▸ **INSTRUCTIONS FOR THE TASK**:
Starting at the line that contains "[593,931,623,941] there ->", quote every line through the end of the entries, word for word, skipping the pictures.

___ RECORDS

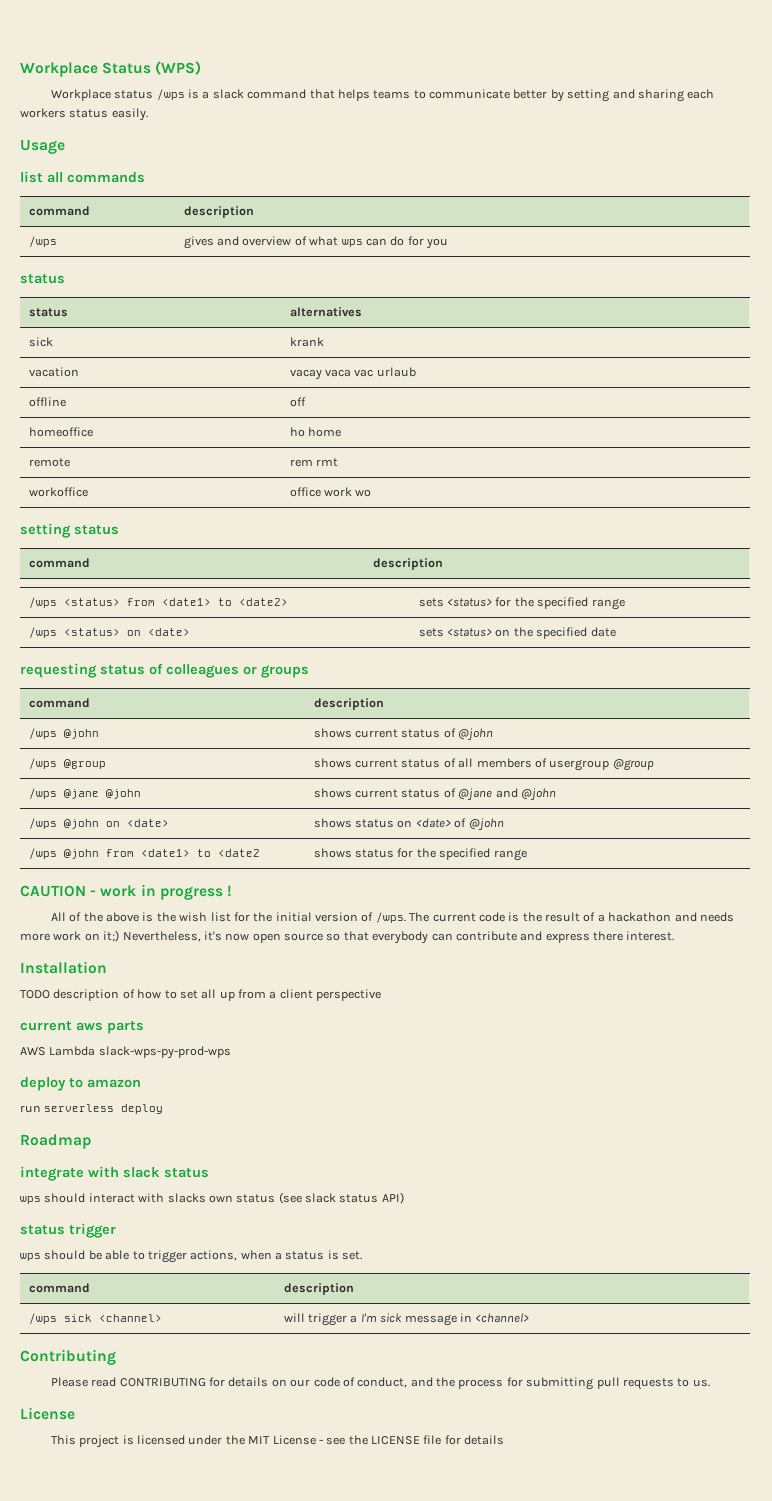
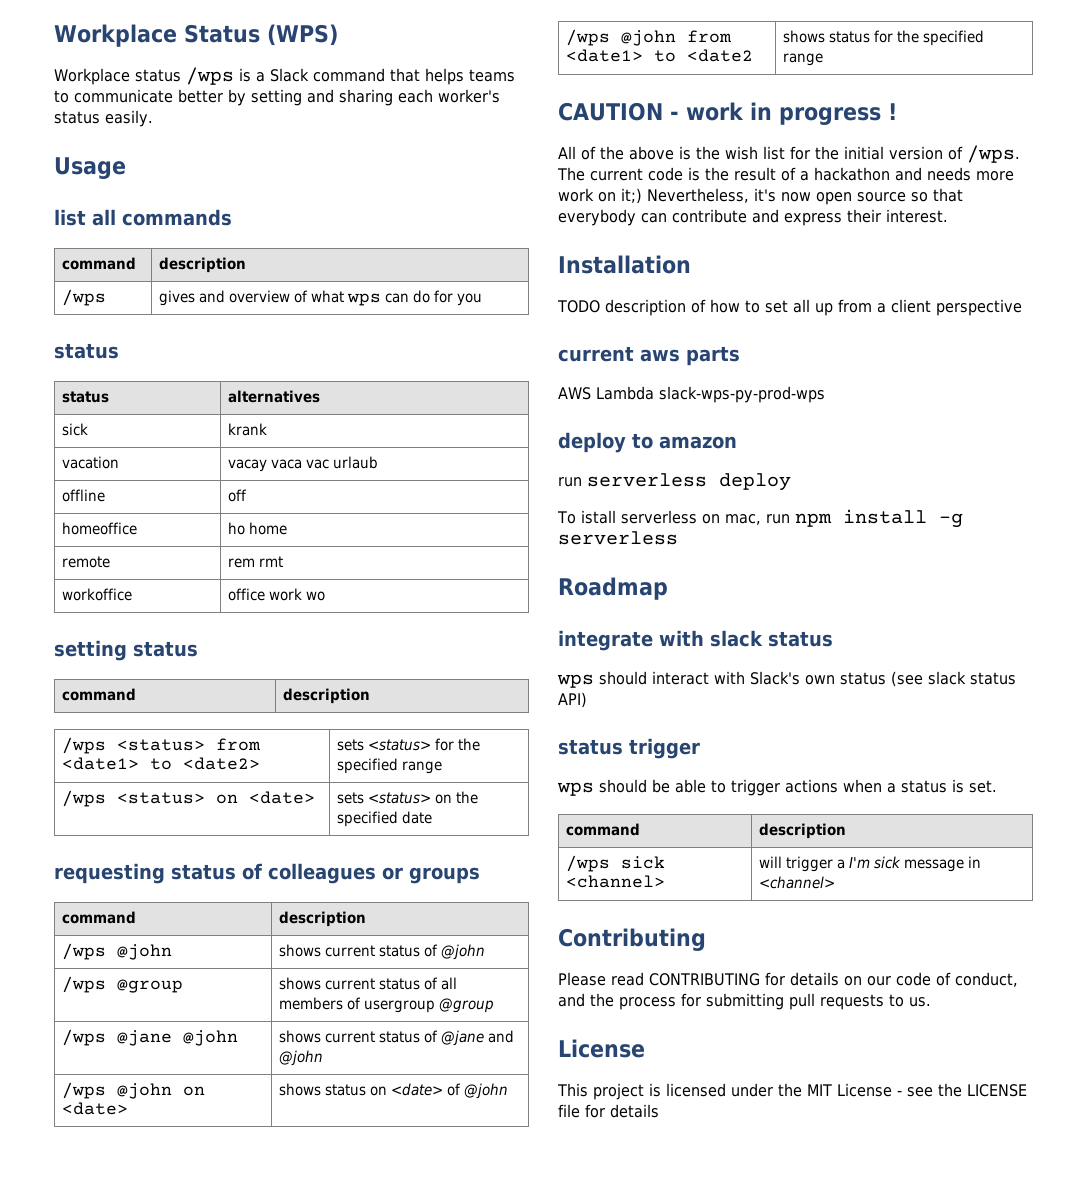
[212,89,244,99] slack -> [269,68,309,82] Slack
[20,108,66,118] workers -> [438,89,500,103] worker's
[593,931,623,941] there -> [847,209,881,223] their
(164, 1109) none -> [557,509,963,528] [558,531,678,545] // To istall serverless on mac, run npm install -g serverless
[167,1193,206,1203] slacks -> [750,671,800,685] Slack's
[190,1250,238,1261] actions, -> [785,779,838,793] actions

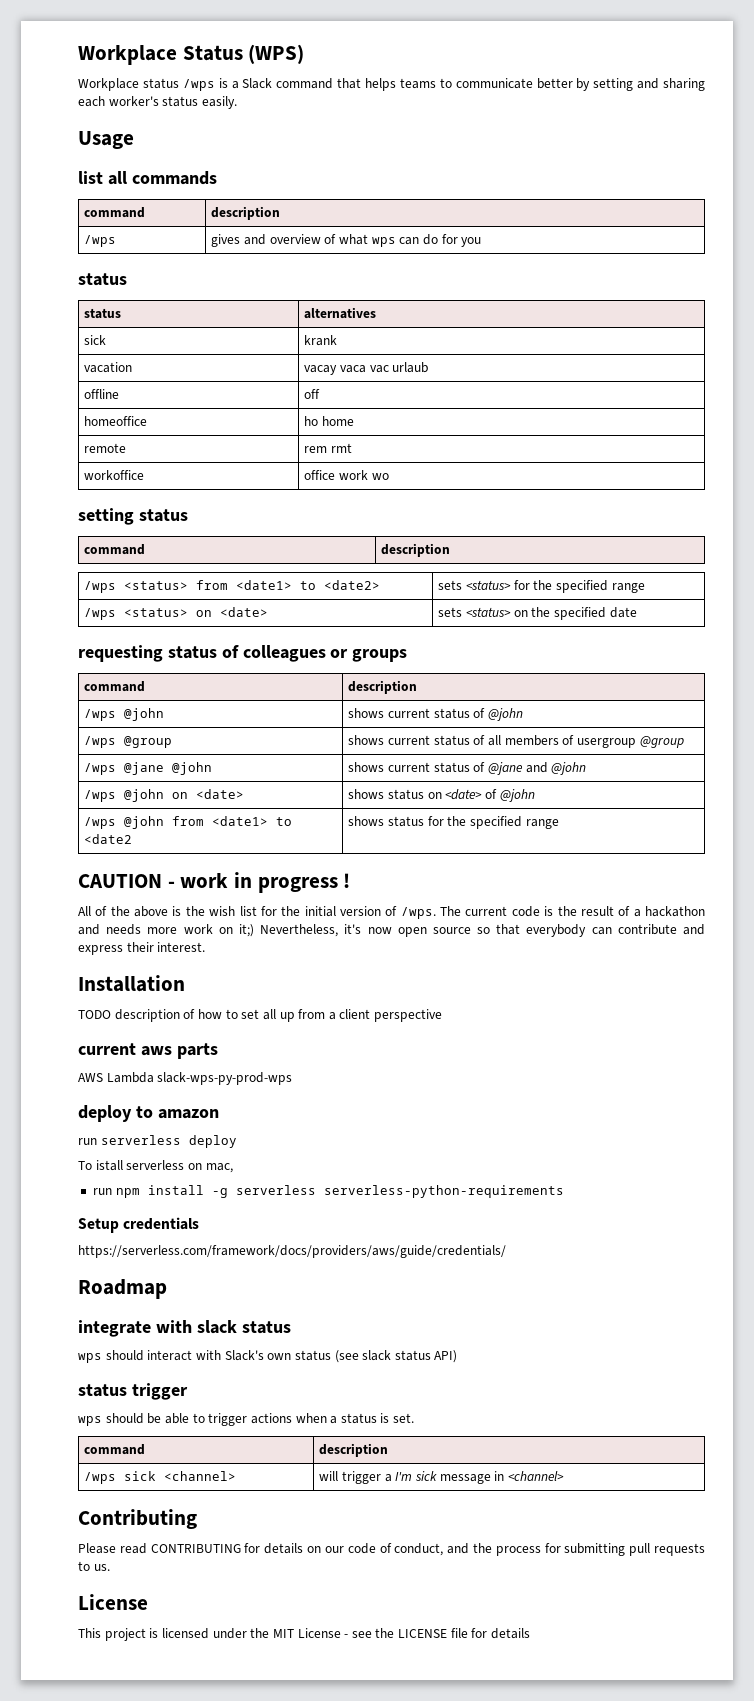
(761, 519) none -> (233, 1168) //
(678, 538) none -> [323,1185,564,1198] [78,1217,200,1233] [78,1245,506,1258] serverless-python-requirements // Setup credentials // https://serverless.com/framework/docs/providers/aws/guide/credentials/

______

▸ **SOLUTION TO THIS PROBLEM**:
[593,931,623,941] there -> [847,209,881,223] their
(164, 1109) none -> [557,509,963,528] [558,531,678,545] // To istall serverless on mac, run npm install -g serverless
[167,1193,206,1203] slacks -> [750,671,800,685] Slack's
[190,1250,238,1261] actions, -> [785,779,838,793] actions

(761, 519) none -> (233, 1168) //
(678, 538) none -> [323,1185,564,1198] [78,1217,200,1233] [78,1245,506,1258] serverless-python-requirements // Setup credentials // https://serverless.com/framework/docs/providers/aws/guide/credentials/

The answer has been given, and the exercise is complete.